Together with Israeli journalist Yuval Abraham, Mr. Adra filmed the army’s coercive behavior as it cleared the area in order to establish a tank training facility. According to the filmmakers, residents of this place, where generations of their families have lived, are being uprooted unfairly. Last year, Israel’s Supreme Court ruled to allow the eviction, but all the details presented remain unclear, and as we know, documentaries can distort truth and fact.
What is clear, though, as recorded on film by the directors, is that a group of Jewish settlers did come into the Palestinian community to harass the residents. They wore head coverings reminiscent of the Ku Klux Klan and they carried guns. When one of the Palestinian residents came out to greet them and talk things through, one of the settlers simply raised his rifle and shot him.
The scene was unspeakable and puts such an ugly face on the State of Israel, at a time when the country has so few friends. Don’t we have enough issues, as Israel fights what are existential wars on so many fronts? To make it all the more horrendous, an IDF soldier just stood there alongside the settlers and did nothing!
This film is being screened around the world.
“The Brutalist,” a 3 1/2-hour film directed by Brady Corbet, who co-wrote it, and starring Adrian Brody and Felicity Jones, also was screened at both festivals. Brody, who garnered an Oscar for “The Pianist,” is brilliant as László Tóth, a Hungarian Jewish architect who survives the Shoah and makes his way to America. Cinematically, it’s both challenging and creative, as Corbet pushes a variety of avant-garde and Russian constructivist elements in framing the opening minutes and occasional scenes throughout.
What does define it, however, is a strong Jewish purpose, which I largely failed to grasp through most of the film. What did the announcement of the United Nations November 1947 partition plan for Jewish and Arab states have to do with the film’s story? Then we hear Prime Minister David Ben-Gurion reading Israel’s new Declaration of Independence in May 1948. Why? Was Corbet just trying to establish the historic period?
What finally became clear, at least to me, was that Brady and co-writer Mona Fastvold were laying the groundwork for an evaluation of American Jewry, with a strong sense of ambivalence about its future.
This hit me only late in the film, after Tóth’s wife and niece join him in America and he finally begins to gain notice as a brilliant architect. Just as Tóth seems to be fulfilling the American dream, it becomes more and more clear, at least to his niece, then to his wife, that Tóth, who is, after all, a Jew, is both admired and detested — because he is a Jew. First his niece picks up and moves to Israel, then the wife tells him that she too can see her future only there.

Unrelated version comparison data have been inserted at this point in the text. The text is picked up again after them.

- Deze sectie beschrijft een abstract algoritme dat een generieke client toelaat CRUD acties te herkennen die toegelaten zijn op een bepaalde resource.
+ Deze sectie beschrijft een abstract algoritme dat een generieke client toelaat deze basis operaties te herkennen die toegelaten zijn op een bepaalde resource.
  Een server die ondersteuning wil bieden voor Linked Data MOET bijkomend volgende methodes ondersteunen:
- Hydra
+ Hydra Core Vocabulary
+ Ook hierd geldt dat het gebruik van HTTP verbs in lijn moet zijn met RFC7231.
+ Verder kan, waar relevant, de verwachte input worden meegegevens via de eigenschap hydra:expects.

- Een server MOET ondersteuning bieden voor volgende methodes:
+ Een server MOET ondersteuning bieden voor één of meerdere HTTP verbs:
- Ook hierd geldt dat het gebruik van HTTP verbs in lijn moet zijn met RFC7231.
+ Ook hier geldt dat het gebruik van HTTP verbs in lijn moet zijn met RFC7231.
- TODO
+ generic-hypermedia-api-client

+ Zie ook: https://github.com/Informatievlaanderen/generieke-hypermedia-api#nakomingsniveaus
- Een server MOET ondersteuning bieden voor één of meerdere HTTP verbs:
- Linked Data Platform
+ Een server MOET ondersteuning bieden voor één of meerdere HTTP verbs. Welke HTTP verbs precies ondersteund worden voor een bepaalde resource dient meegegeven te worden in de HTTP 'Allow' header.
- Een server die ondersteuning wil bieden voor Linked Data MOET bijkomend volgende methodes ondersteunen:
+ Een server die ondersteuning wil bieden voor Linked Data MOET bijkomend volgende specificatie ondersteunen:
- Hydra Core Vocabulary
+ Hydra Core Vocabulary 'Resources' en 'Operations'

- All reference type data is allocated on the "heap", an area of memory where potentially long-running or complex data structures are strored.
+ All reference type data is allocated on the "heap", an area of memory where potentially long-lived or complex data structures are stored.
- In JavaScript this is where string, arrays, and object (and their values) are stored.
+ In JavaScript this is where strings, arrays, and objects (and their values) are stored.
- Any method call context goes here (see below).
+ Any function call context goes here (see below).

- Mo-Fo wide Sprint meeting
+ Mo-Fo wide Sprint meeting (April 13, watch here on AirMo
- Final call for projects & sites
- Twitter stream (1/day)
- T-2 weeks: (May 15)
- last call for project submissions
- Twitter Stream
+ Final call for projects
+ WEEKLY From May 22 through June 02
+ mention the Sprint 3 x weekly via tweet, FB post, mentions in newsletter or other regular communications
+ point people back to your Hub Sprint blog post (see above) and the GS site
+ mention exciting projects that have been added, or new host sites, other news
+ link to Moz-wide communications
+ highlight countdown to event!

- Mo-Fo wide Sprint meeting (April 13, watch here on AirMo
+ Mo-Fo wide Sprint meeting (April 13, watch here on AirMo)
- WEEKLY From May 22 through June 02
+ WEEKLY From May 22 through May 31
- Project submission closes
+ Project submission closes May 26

It may be a Zionist fable, but it’s worth seeing!
“The Brutalist” was the only Jewish-content film screened in New York. It was shown four times — and very oddly scheduled, given its subject matter. The first showing ended just as Kol Nidrei began, the second two were on Yom Kippur, and the fourth started a little more than an hour after the fast day ended. I was able to see it because I rushed out of shul in Teaneck as soon as the shofar blasts marked the end of Neilah, grabbed a bite on the run, and drove into Manhattan much too quickly.
Why was the film scheduled this way? Why did the festival planners exhibit no sensitivity? A Jew might want to watch the only “Jewish” movie being shown at a film festival in a city that is one-quarter Jewish! Was this hostile or unintentional? Someone should have known better!
Eric Goldman of Teaneck is adjunct professor of cinema at Yeshiva University and host of “Jewish Cinematheque” on the Jewish Broadcasting Service. He is writing a book on Israeli cinema.